**Work instruction**: Give again, word for word, every line in the entries below from the line with "Dec-11 | Gecorrigeerd: 4,07 -> 4,70" up to and including the line with "Mar-11 | Azerbaijan: 0,40 -> 0,37", and no other line.
****************************************
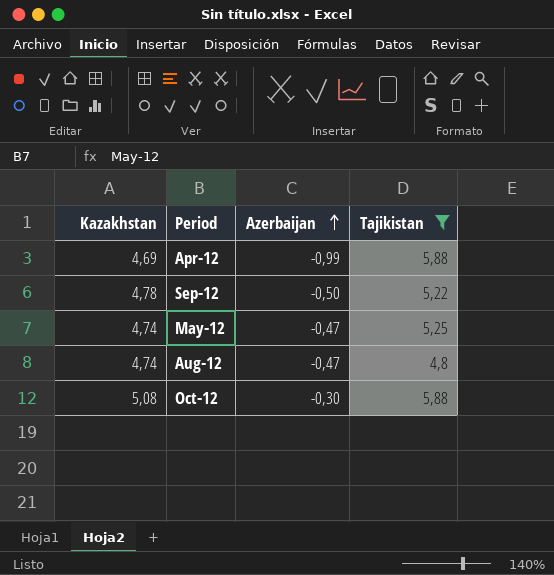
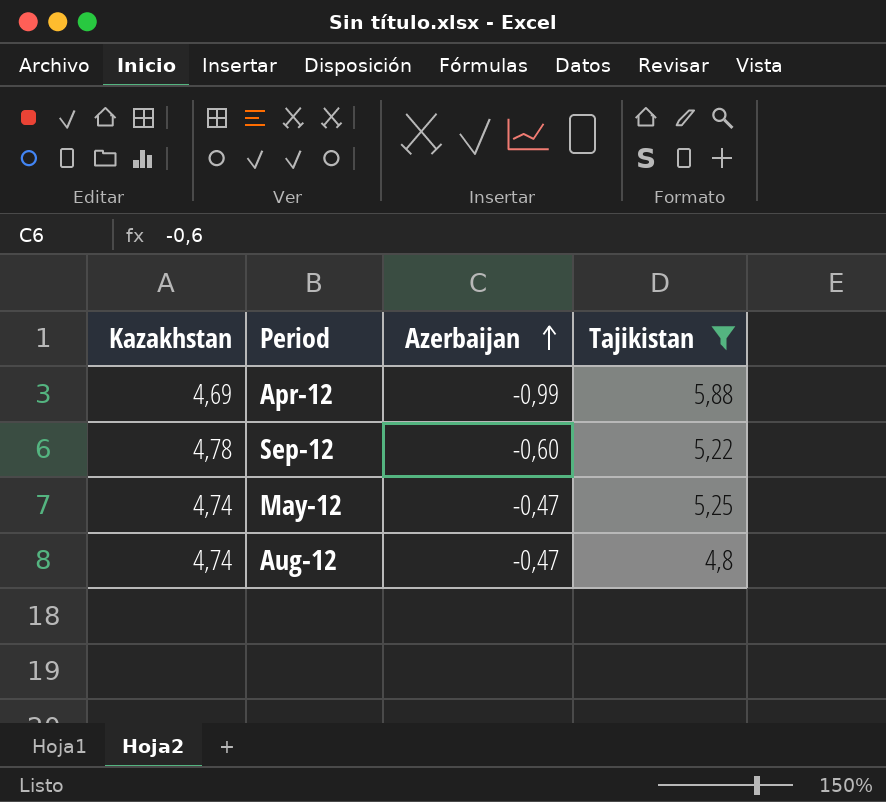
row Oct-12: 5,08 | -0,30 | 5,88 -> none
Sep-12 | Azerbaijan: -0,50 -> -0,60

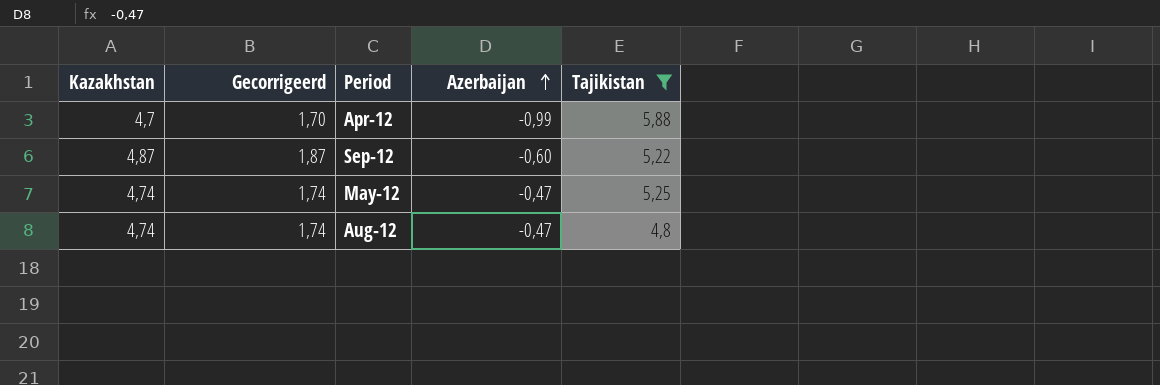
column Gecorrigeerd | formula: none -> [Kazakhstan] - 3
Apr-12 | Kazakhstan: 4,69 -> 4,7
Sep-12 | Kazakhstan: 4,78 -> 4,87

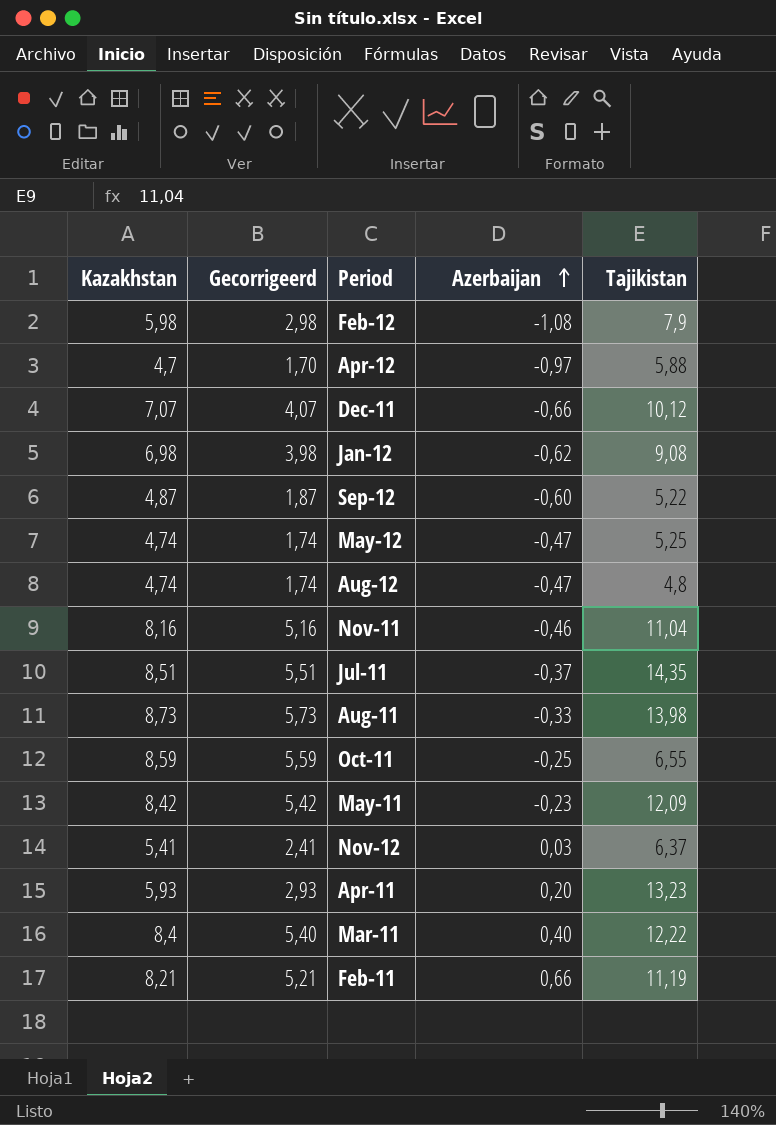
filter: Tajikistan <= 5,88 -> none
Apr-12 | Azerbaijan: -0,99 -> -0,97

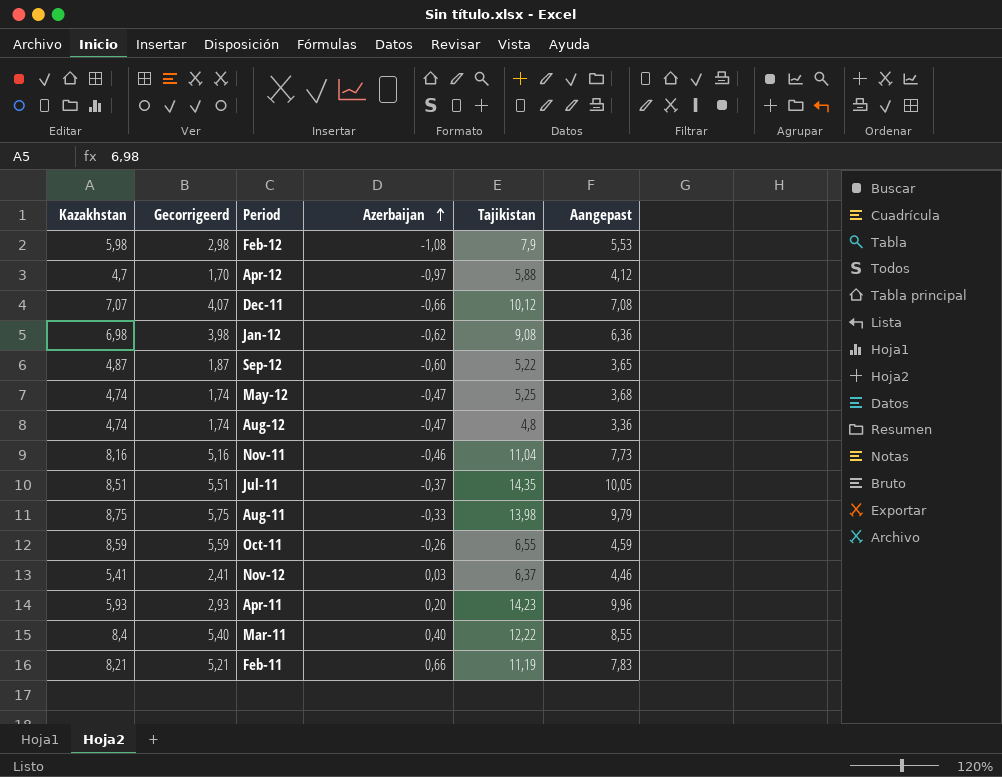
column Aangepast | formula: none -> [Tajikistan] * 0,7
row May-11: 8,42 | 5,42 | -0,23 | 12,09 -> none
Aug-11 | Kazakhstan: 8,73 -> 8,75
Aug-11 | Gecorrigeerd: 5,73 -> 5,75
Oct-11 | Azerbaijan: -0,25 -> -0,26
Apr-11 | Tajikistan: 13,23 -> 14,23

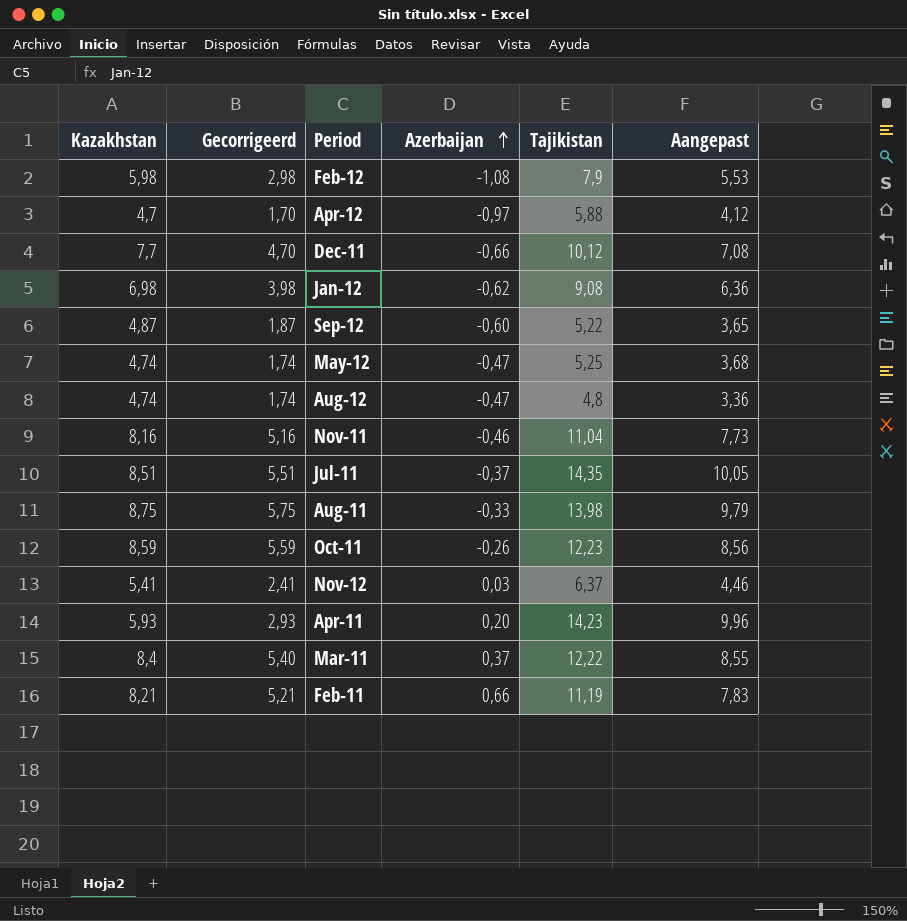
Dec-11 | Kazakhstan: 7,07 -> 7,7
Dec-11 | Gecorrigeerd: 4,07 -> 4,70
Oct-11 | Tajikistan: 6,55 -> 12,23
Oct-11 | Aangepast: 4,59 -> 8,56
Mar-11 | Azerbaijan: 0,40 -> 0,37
****************************************
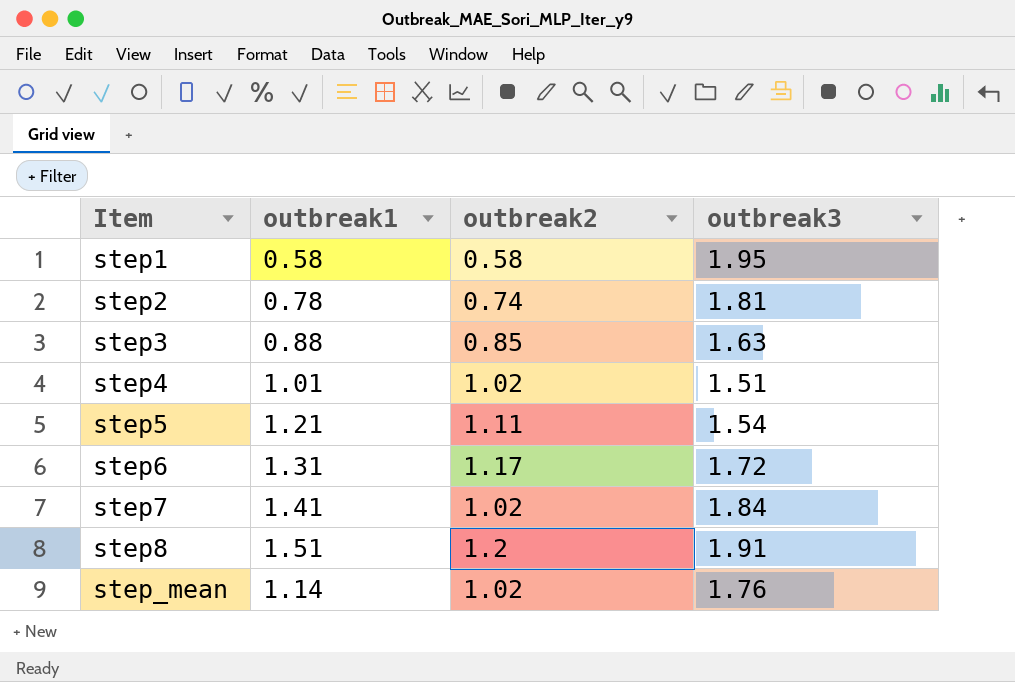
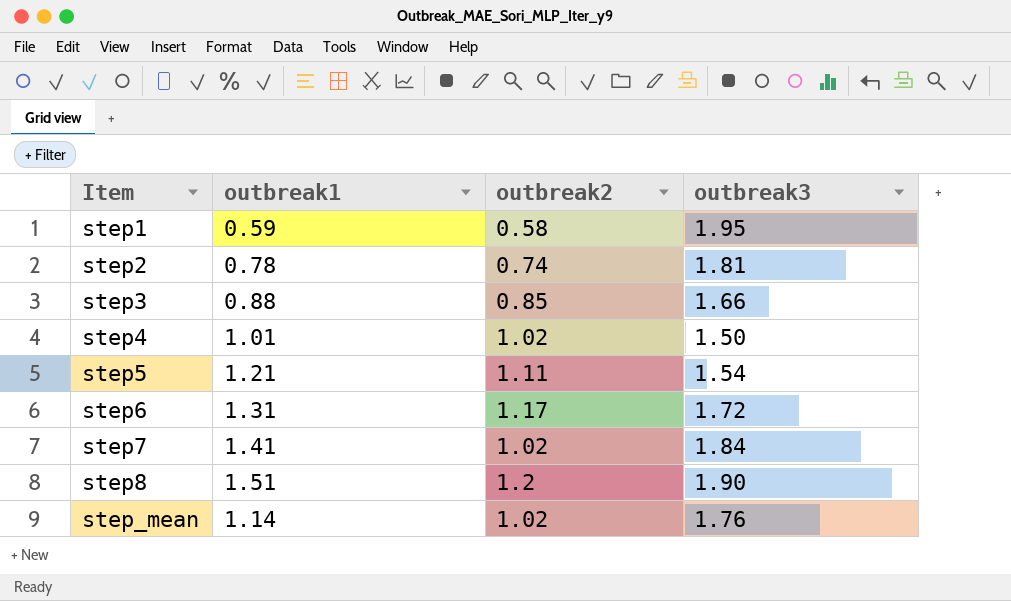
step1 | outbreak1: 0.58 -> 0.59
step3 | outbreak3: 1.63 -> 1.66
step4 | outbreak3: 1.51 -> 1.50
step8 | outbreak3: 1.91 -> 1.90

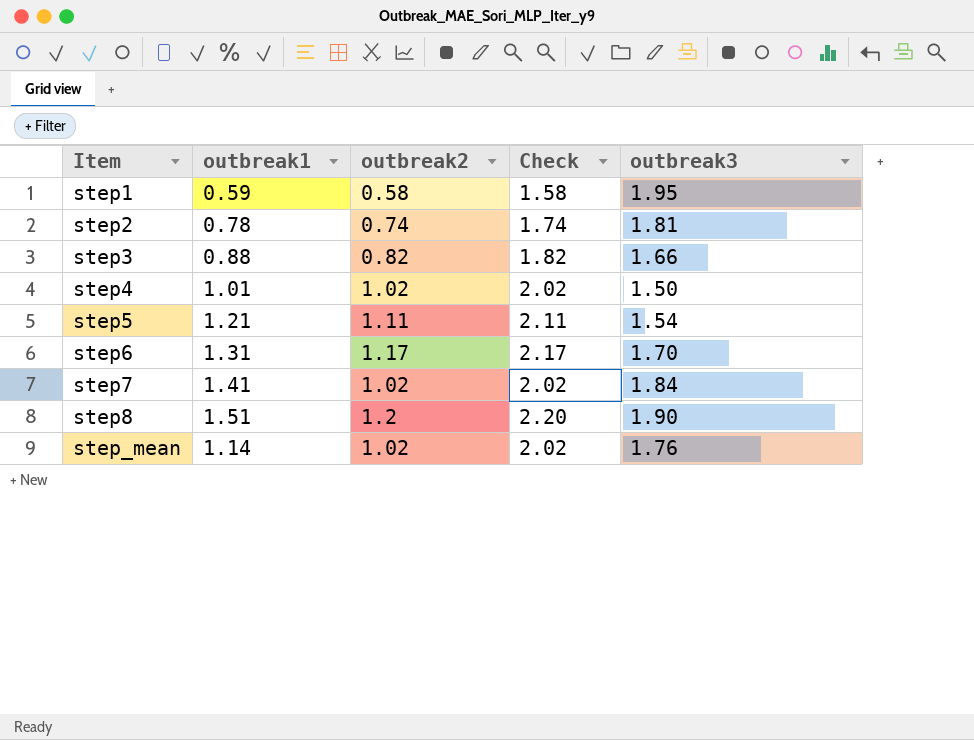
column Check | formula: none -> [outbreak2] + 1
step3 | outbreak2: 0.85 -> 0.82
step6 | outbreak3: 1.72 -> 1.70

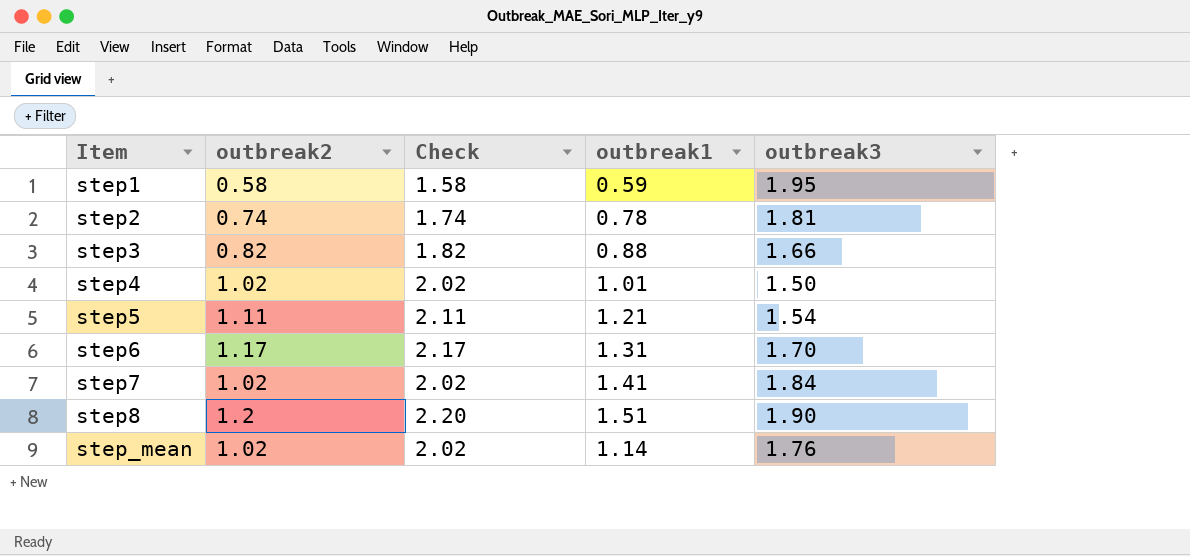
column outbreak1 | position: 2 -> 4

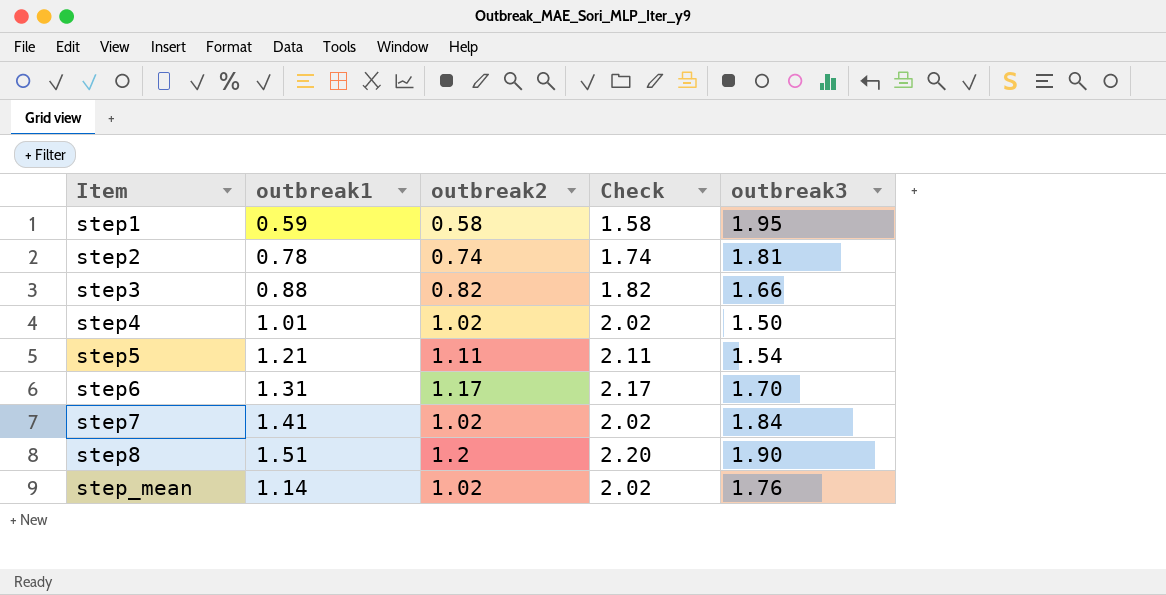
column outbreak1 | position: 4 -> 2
****************************************
**Result**:
Dec-11 | Gecorrigeerd: 4,07 -> 4,70
Oct-11 | Tajikistan: 6,55 -> 12,23
Oct-11 | Aangepast: 4,59 -> 8,56
Mar-11 | Azerbaijan: 0,40 -> 0,37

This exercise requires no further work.